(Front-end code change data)

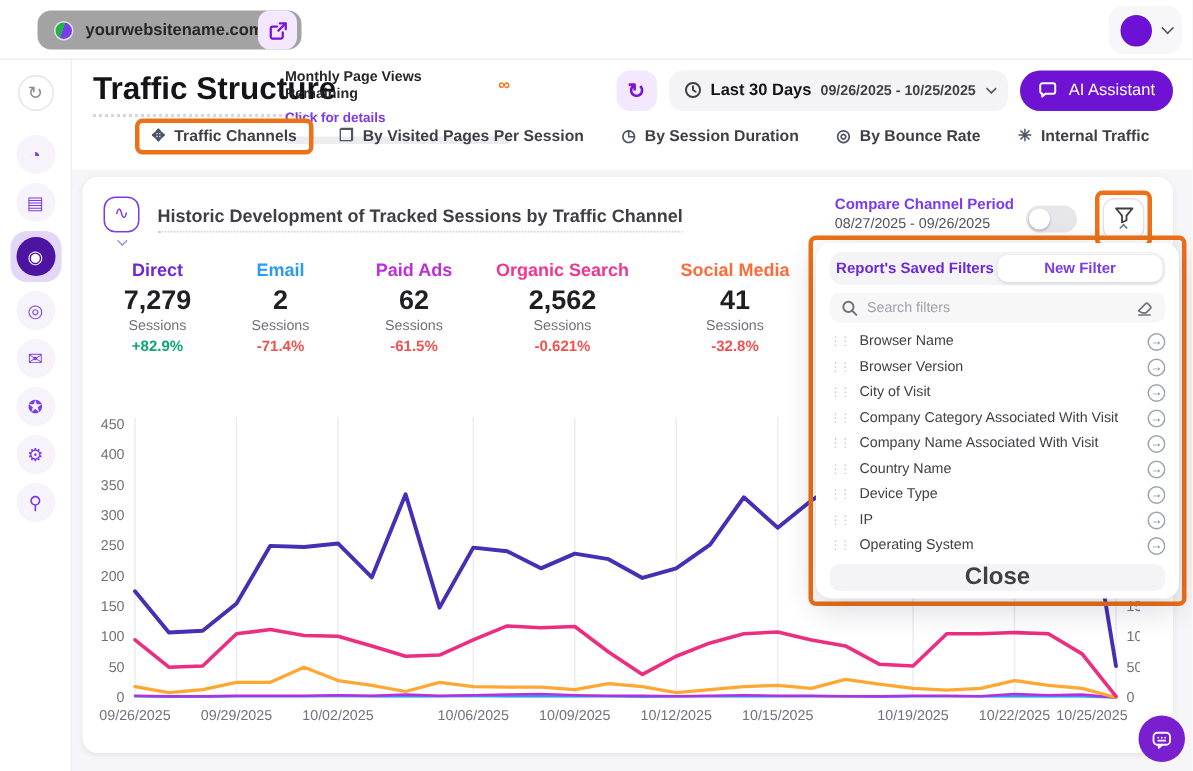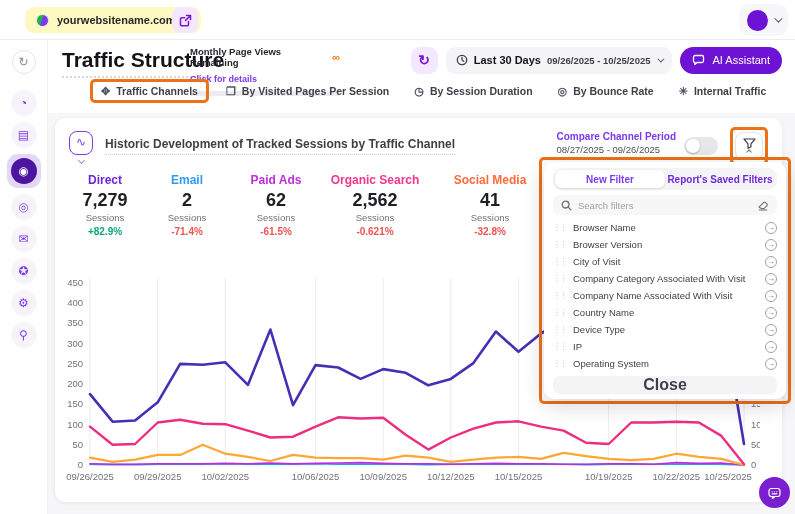--- a/index.html
+++ b/index.html
@@ -9,7 +9,7 @@
 
   
   .topbar { position:absolute; left:0; top:0; width:795px; height:40px; background:#FFFFFF; border-bottom:1px solid #ECECEF; z-index:30; }
-  .site-selector { position:absolute; left:25px; top:7px; height:26px; min-width:140px; background:#fef9c3; border-radius:9px; display:flex; align-items:center; gap:8px; padding:0 11px; cursor:pointer; }
+  .site-selector { position:absolute; left:25px; top:7px; height:26px; min-width:140px; background:#a3a3a3; border-radius:9px; display:flex; align-items:center; gap:8px; padding:0 11px; cursor:pointer; }
   .favicon { width:13px; height:13px; border-radius:50%; background:linear-gradient(110deg,#23B14D 0 45%,#7C3AED 45% 100%); border:1px solid #E0E0E4; }
   .site-label { font-size:11px; font-weight:700; color:#26262B; }
   .chev { width:6px; height:6px; border-right:1.6px solid #52525B; border-bottom:1.6px solid #52525B; transform:rotate(45deg) translateY(-2px); }

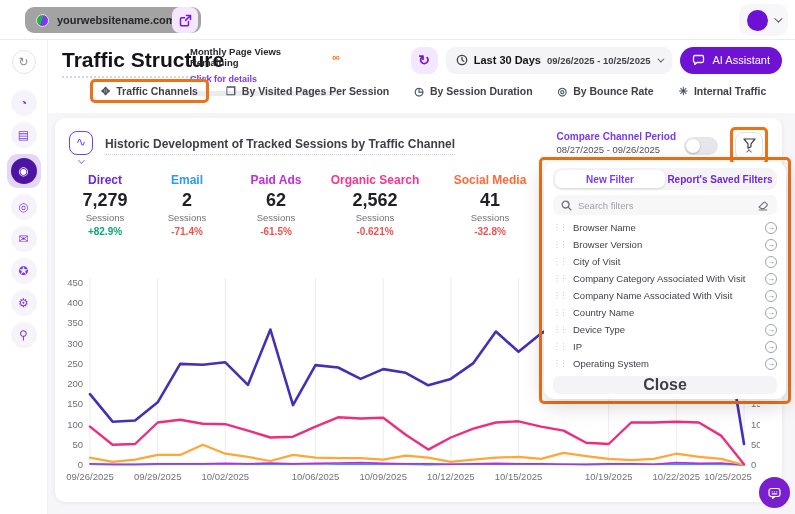--- a/index.html
+++ b/index.html
@@ -315,8 +315,8 @@
   <div class="annotation panel-ann">
     <div class="filter-panel">
       <div class="fp-tabs">
+          <div class="fp-tab">Report's Saved Filters</div>
           <div class="fp-tab active">New Filter</div>
-          <div class="fp-tab">Report's Saved Filters</div>
         </div>
       <div class="fp-search">
         <svg class="ic" width="11" height="11" viewBox="0 0 11 11" fill="none" stroke="#71717A" stroke-width="1.3" stroke-linecap="round">

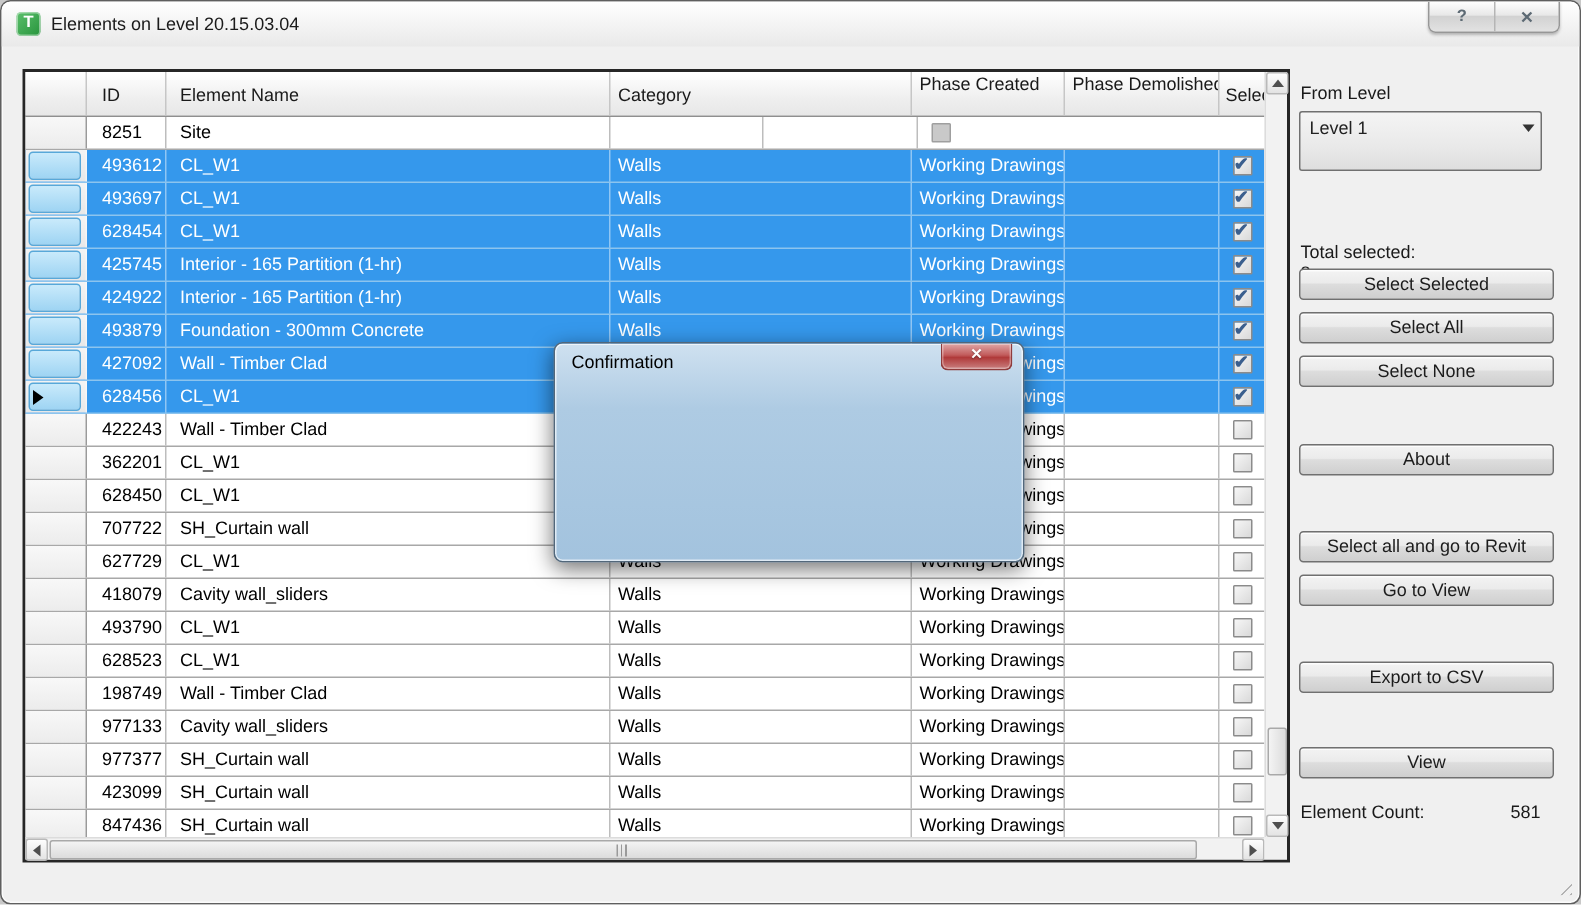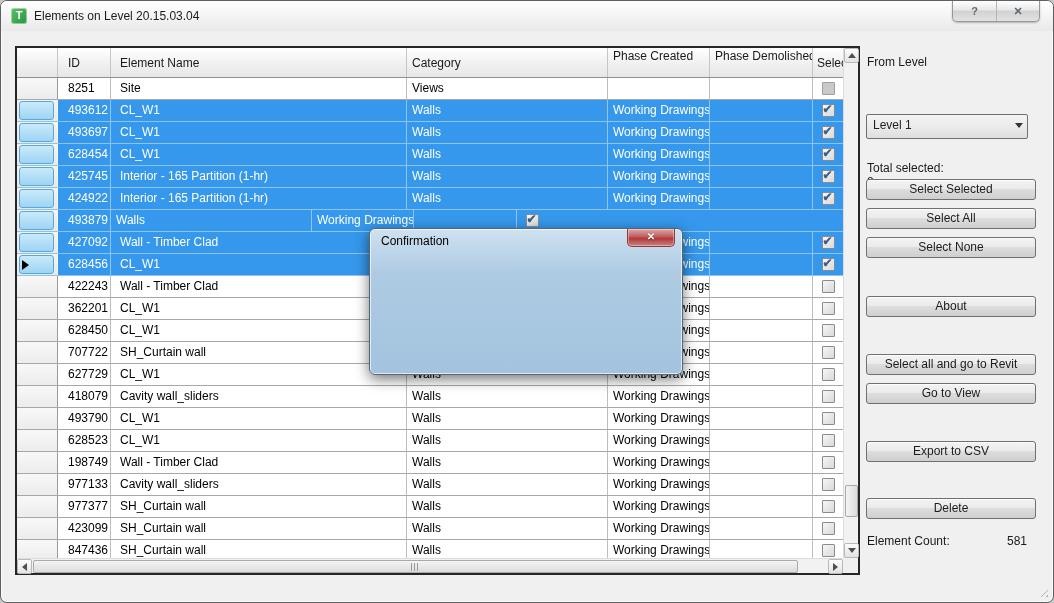--- a/index.html
+++ b/index.html
@@ -170,7 +170,6 @@
           <div class="cell rowhead"></div>
           <div class="cell c-id">8251</div>
           <div class="cell c-name">Site</div>
-          <div class="cell c-cat">Views</div>
           <div class="cell c-pc"></div>
           <div class="cell c-pd"></div>
           <div class="cell c-sel2">

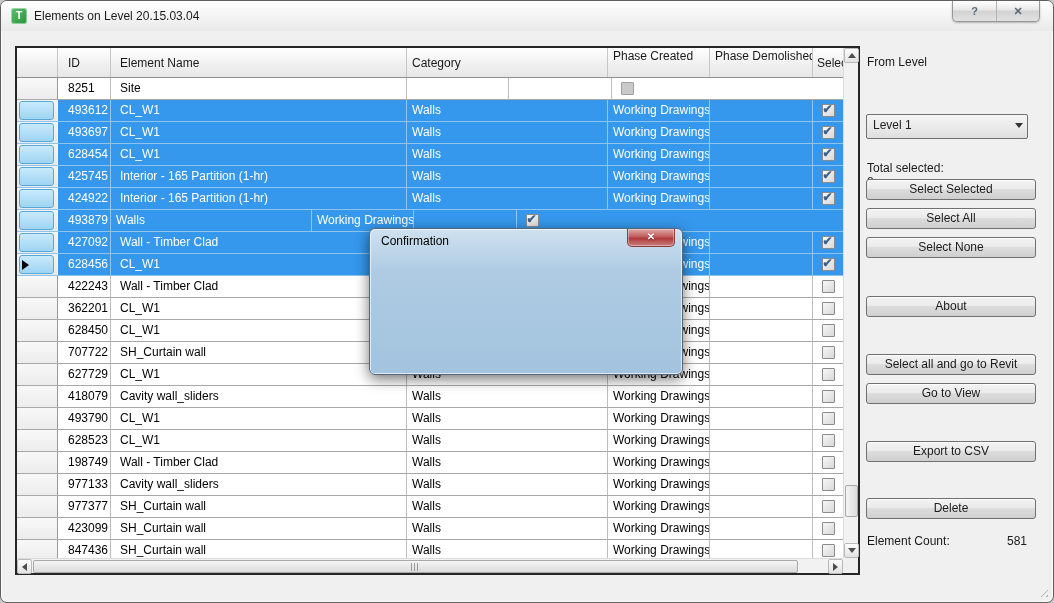--- a/index.html
+++ b/index.html
@@ -90,9 +90,9 @@
   
   .side-label { position:absolute; color:#1a1a1a; }
   .lbl-fromlevel { left:866px; top:54px; }
-  .combo { position:absolute; left:865px; top:73px; width:162px; height:25px;
+  .combo { position:absolute; left:865px; top:73px; width:162px; height:40px;
            border:1px solid #707070; border-radius:2px;
-           background:linear-gradient(#f4f4f4,#e9e9e9 60%,#dedede);margin-top:40px; }
+           background:linear-gradient(#f4f4f4,#e9e9e9 60%,#dedede); }
   .combo .val { position:absolute; left:6px; top:3px; color:#222; }
   .combo .dd { position:absolute; right:4px; top:8px; width:0; height:0;
                border-left:4px solid transparent; border-right:4px solid transparent; border-top:5px solid #333; }

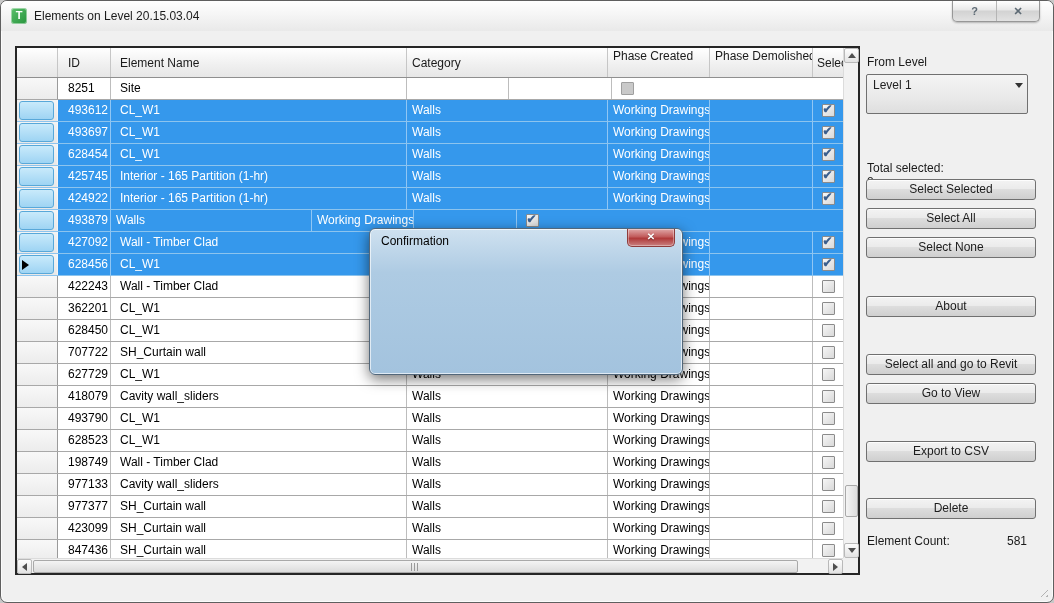--- a/index.html
+++ b/index.html
@@ -246,6 +246,7 @@
             <div class="rh-box"></div>
           </div>
           <div class="cell c-id">493879</div>
+          <div class="cell c-name">Foundation - 300mm Concrete</div>
           <div class="cell c-cat">Walls</div>
           <div class="cell c-pc">Working Drawings</div>
           <div class="cell c-pd"></div>

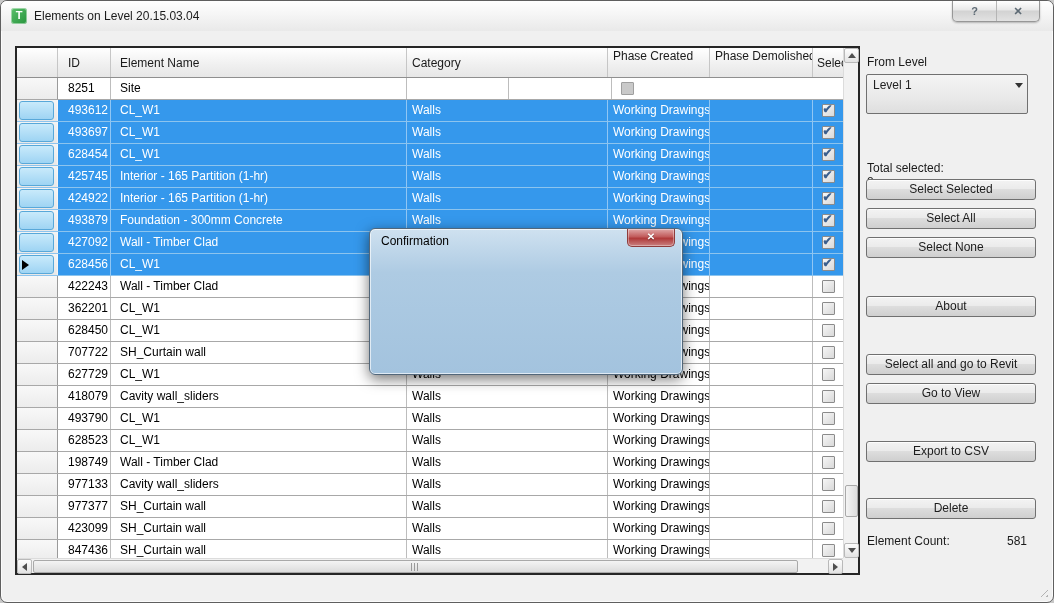--- a/index.html
+++ b/index.html
@@ -468,7 +468,7 @@
   <div class="btn b-revit">Select all and go to Revit</div>
   <div class="btn b-gotoview">Go to View</div>
   <div class="btn b-export">Export to CSV</div>
-  <div class="btn b-close">Delete</div>
+  <div class="btn b-close">View</div>
 
   <div class="row-stat stat-count">
     <span>Element Count:</span>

• INSTRUCTIONS FOR THE TASK
For every line of the records above that holds the word "padding", count one, and state the total only.

• TASK ANSWER
2